[1] "Thus says the Lord GOD: The gate of the inner court that faces east
shall be shut on the six working days; but on the sabbath day it shall be
opened and on the day of the new moon it shall be opened. [2] The prince
shall enter by the vestibule of the gate from without, and shall take his
stand by the post of the gate. The priests shall offer his burnt offering
and his peace offerings, and he shall worship at the threshold of the gate.
Then he shall go out, but the gate shall not be shut until evening. [3] The
people of the land shall worship at the entrance of that gate before the
LORD on the sabbaths and on the new moons. [4] The burnt offering that the
prince offers to the LORD on the sabbath day shall be six lambs without
blemish and a ram without blemish; [5] and the cereal offering with the ram
shall be an ephah, and the cereal offering with the lambs shall be as much
as he is able, together with a hin of oil to each ephah. [6] On the day of
the new moon he shall offer a young bull without blemish, and six lambs and
a ram, which shall be without blemish; [7] as a cereal offering he shall
provide an ephah with the bull and an ephah with the ram, and with the
lambs as much as he is able, together with a hin of oil to each ephah. [8]

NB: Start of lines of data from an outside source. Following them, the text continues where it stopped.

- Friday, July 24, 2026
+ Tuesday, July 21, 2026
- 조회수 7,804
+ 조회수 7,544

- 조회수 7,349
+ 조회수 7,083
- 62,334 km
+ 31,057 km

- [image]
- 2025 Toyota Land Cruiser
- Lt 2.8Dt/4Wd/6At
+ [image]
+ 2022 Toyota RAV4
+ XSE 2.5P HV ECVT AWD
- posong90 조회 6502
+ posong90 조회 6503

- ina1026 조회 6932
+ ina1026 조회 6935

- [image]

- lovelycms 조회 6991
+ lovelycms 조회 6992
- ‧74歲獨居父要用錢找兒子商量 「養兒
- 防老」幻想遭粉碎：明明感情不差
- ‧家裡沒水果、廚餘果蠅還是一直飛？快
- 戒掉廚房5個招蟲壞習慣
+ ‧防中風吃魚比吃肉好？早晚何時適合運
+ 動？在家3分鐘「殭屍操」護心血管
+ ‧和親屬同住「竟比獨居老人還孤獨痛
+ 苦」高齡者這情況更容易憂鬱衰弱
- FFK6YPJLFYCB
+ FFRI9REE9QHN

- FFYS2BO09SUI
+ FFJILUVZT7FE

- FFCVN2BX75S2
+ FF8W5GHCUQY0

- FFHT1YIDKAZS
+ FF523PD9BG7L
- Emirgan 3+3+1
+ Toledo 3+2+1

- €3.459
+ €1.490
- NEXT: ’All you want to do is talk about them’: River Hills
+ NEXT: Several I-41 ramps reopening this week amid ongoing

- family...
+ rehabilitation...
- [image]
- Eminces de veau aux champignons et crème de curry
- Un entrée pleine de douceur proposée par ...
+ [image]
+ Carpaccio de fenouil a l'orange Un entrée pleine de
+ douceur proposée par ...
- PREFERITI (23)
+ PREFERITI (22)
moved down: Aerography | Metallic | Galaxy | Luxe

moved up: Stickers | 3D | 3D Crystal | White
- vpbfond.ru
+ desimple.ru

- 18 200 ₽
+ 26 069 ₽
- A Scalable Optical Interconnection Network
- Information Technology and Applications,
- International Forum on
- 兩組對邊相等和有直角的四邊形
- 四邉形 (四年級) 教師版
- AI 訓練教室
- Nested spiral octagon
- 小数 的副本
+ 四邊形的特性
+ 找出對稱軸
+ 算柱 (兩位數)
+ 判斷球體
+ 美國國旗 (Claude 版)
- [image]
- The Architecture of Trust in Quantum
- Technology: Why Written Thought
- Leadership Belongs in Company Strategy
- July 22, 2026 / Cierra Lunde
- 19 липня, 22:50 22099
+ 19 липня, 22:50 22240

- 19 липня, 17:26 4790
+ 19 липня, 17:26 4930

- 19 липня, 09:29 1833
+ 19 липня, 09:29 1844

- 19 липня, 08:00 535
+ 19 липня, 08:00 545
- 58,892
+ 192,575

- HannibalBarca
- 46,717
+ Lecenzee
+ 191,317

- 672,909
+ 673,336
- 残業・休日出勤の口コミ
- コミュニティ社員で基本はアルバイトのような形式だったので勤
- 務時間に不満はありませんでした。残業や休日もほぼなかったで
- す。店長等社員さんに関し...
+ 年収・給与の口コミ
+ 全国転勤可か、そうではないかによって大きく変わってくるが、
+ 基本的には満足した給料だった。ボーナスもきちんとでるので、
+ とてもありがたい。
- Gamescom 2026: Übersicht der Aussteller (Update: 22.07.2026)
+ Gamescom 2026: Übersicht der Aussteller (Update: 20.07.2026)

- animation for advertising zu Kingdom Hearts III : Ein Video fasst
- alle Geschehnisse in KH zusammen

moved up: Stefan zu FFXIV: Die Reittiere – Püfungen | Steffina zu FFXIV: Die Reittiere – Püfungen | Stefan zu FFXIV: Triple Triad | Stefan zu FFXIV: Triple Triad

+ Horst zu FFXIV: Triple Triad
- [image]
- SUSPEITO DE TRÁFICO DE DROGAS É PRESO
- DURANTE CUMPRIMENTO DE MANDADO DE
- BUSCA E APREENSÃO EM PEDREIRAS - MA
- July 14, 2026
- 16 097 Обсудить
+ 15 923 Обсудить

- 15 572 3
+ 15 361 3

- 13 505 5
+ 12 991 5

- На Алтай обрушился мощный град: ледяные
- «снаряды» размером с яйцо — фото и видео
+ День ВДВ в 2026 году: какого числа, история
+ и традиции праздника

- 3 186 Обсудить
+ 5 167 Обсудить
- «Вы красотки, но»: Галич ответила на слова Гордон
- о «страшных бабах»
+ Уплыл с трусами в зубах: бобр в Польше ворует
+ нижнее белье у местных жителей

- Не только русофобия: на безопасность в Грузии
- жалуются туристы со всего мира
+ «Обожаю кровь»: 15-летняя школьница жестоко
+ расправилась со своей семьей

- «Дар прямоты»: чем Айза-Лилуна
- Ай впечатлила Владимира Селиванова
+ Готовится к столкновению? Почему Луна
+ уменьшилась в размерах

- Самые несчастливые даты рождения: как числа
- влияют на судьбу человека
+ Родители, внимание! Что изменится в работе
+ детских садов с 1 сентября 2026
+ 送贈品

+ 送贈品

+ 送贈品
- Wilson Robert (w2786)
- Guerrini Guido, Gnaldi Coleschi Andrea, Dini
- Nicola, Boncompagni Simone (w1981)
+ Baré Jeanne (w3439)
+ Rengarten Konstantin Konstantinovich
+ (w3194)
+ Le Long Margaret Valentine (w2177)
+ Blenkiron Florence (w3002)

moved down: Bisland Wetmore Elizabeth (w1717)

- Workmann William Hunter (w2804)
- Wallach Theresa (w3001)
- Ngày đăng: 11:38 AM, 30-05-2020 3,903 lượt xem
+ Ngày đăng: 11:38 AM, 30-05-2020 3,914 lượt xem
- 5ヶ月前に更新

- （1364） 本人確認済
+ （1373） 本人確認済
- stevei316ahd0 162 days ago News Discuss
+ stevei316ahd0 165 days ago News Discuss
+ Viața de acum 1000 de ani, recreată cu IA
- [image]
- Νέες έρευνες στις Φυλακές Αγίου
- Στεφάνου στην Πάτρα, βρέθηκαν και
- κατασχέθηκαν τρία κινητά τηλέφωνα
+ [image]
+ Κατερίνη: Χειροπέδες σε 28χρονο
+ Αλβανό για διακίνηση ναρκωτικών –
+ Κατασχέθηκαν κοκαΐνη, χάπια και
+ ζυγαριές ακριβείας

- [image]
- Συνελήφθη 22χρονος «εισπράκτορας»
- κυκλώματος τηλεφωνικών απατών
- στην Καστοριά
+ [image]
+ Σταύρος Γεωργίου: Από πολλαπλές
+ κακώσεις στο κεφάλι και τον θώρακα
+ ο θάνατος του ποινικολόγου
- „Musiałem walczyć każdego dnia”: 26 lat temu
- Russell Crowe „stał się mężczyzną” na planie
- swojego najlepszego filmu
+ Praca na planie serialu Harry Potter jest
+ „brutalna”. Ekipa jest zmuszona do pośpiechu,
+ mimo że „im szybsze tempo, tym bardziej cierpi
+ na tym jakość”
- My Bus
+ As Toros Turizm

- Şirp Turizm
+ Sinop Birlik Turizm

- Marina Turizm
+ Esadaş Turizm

When the prince enters, he shall go in by the vestibule of the gate, and he
shall go out by the same way. [9] "When the people of the land come before
the LORD at the appointed feasts, he who enters by the north gate to
worship shall go out by the south gate; and he who enters by the south gate
shall go out by the north gate: no one shall return by way of the gate by
which he entered, but each shall go out straight ahead. [10] When they go
in, the prince shall go in with them; and when they go out, he shall go
out. [11] "At the feasts and the appointed seasons the cereal offering with
a young bull shall be an ephah, and with a ram an ephah, and with the lambs
as much as one is able to give, together with a hin of oil to an ephah.
[12] When the prince provides a freewill offering, either a burnt offering
or peace offerings as a freewill offering to the LORD, the gate facing east
shall be opened for him; and he shall offer his burnt offering or his peace
offerings as he does on the sabbath day. Then he shall go out, and after he
has gone out the gate shall be shut. [13] "He shall provide a lamb a year
old without blemish for a burnt offering to the LORD daily; morning by
morning he shall provide it. [14] And he shall provide a cereal offering
with it morning by morning, one sixth of an ephah, and one third of a hin
of oil to moisten the flour, as a cereal offering to the LORD; this is the
ordinance for the continual burnt offering. [15] Thus the lamb and the meal
offering and the oil shall be provided, morning by morning, for a continual
burnt offering. [16] "Thus says the Lord GOD: If the prince makes a gift to
any of his sons out of his inheritance, it shall belong to his sons, it is
their property by inheritance. [17] But if he makes a gift out of his
inheritance to one of his servants, it shall be his to the year of liberty;
then it shall revert to the prince; only his sons may keep a gift from his
inheritance. [18] The prince shall not take any of the inheritance of the
people, thrusting them out of their property; he shall give his sons their
inheritance out of his own property, so that none of my people shall be
dispossessed of his property." [19] Then he brought me through the
entrance, which was at the side of the gate, to the north row of the holy
chambers for the priests; and there I saw a place at the extreme western
end of them. [20] And he said to me, "This is the place where the priests
shall boil the guilt offering and the sin offering, and where they shall
bake the cereal offering, in order not to bring them out into the outer
court and so communicate holiness to the people." [21] Then he brought me
forth to the outer court, and led me to the four corners of the court; and
in each corner of the court there was a court-- [22] in the four corners of
the court were small courts, forty cubits long and thirty broad; the four
were of the same size. [23] On the inside, around each of the four courts
was a row of masonry, with hearths made at the bottom of the rows round
about. [24] Then he said to me, "These are the kitchens where those who
minister at the temple shall boil the sacrifices of the people."